В основу сюжета легла реальная история о том, как молодая жена сбежала от мужа с его младшим братом на край света, на суровый холодный Дальний Восток из одного посёлка в Украине с благодатным щедрым климатом. Парень, отбывший срок наказания за старшего брата, мать, которая испытывала материнскую любовь только к одному из сыновей -у главных героев моей повести есть реальные прототипы, поэтому многие эпизоды покажутся слишком обыденными и повседневными.
И всё- таки, отбрасывая мрачные ремарки психоанализа, о которых упоминается в начале предисловия, я с уверенностью могу сказать, что моя повесть — это не любовная история, это — история любви.
Любовь к женщине не требует покорности и подчинения от самой женщины, она ничего не требует взамен, и только тогда это настоящая любовь. Если мужчина чувствует иное — это что угодно, только не любовь.
Глава первая. Жестокий праздник
«Мы сами избираем свои радости и печали
задолго до того, как испытываем их»
Джебран Халиль Джебран
Огни неоновых ламп ярко мерцали разноцветными красками — синий переходил в зелёный, а ему на смену мигал жёлтый. Стеклянные витрины, мимо которых проходила тоненькая хрупкая девушка, одетая в старенькое не по сезону лёгкое пальто, были разукрашены гирляндами, серебряными нитями дождя и кричащей рекламой распродаж. И только бросив равнодушный взгляд на них, Катя вспомнила, что сегодня католический сочельник. Значит, завтра — католическое Рождество. Праздник, как-никак… И вспомнив это, девушка метнулась в открывающуюся дверь супермаркета. Внутри спасительное тепло окутало съёжившуюся от декабрьского холода девушку.
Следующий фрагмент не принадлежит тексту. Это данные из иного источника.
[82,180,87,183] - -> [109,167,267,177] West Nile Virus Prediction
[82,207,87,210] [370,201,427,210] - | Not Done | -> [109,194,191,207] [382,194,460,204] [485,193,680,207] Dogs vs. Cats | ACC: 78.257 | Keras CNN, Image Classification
Играла негромкая весёлая музыка, напоминающая о том, что скоро начнутся праздники, которых так ждут дети.
«Что бы подарить Мише? — растерянно думала Катя, бросая быстрый взгляд на полки, забитые разнообразным товаром, — Денег немного… Был только аванс, который я уже успела так неосмотрительно потратить…» Так и не выбрав среди праздничной мишуры подарок, девушка прошла к отделу со сладостями и взяла большую шоколадку, на обёртке которой Санта- Клаус спешил по небу на санях, запряжённых оленями. Конечно, о подарке для Миши надо было побеспокоиться заранее. Но ничего, скоро зарплата. И можно успеть до Нового года купить большую коробку лего-конструктора и ещё книжку. Миша только-только научился читать по слогам. Да, она ещё успеет приготовить настоящий подарок. А пока пусть будет шоколадка. Тоже неплохо. Миша обожает сладкое. Уже возле кассы девушка вспомнила, что и ей самой нужно что-нибудь поужинать, и прихватила пачку молока и творога на завтрак. Ей одной хватит.
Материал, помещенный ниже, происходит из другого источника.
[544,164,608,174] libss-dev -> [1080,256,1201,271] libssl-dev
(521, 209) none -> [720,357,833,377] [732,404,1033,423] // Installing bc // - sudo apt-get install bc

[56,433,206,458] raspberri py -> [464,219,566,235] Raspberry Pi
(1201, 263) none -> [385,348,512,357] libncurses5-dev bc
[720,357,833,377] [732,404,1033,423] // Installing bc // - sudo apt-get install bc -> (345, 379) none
Темнота двора резко контрастировала с радужной иллюминацией бульвара. Лампочка в подъезде уже неделю как перегорела, поэтому Катя достала из сумочки фонарик. На втором этаже от окна падал тусклый лунный свет, за дверями соседских комнат доносились звуки телевизора и голосов. Катя нашла в кармашке сумочки ключ, открыла комнатку, которую она снимала здесь в семейном общежитии, включила свет и сняла пальто. И только оказавшись в своей комнатке, почувствовала, как же она устала за день. Переодевшись в ситцевый халатик и накинув на озябшие плечи шаль, Катя включила электрический чайник. Сейчас она заварит чай, выпьет его с молоком, проверит тетради и ляжет спать. Да и делать, собственно, больше нечего. Телевизора в её комнатке нет, ужин никому готовить не надо. А вот вставать завтра опять рано, вставать и бежать на автобус.
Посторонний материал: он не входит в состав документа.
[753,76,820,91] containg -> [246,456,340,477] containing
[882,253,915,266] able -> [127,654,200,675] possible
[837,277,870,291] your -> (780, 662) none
Катя налила в кружку крепкий чай, разбавила его наполовину молоком и забралась в старенькое креслице, напротив которого в окне виднелась автострада. Мерцающие огоньки автомобилей способствовали созерцанию. Девушка чуть прикрыла веки и подумала о том, что как хорошо, что она успела положить в портфель Миши пачку овсяного печенья. Теперь, по крайней мере, ему будет что поесть этим вечером. Внезапно требовательный стук в тонкую фанерную дверь заставил Катю вздрогнуть от неожиданности. Неужели, опять сосед дядя Слава напился и ищет свою жену, спрятавшуюся у кого-нибудь из соседей. Катя поставила кружку с чаем на столик, подошла к двери и распахнула её, готовясь терпеливо разъяснять соседу, что его жены здесь нет. Но за дверью стоял молодой мужчина, одетый, несмотря на вечернее время, в строгий офисный костюм.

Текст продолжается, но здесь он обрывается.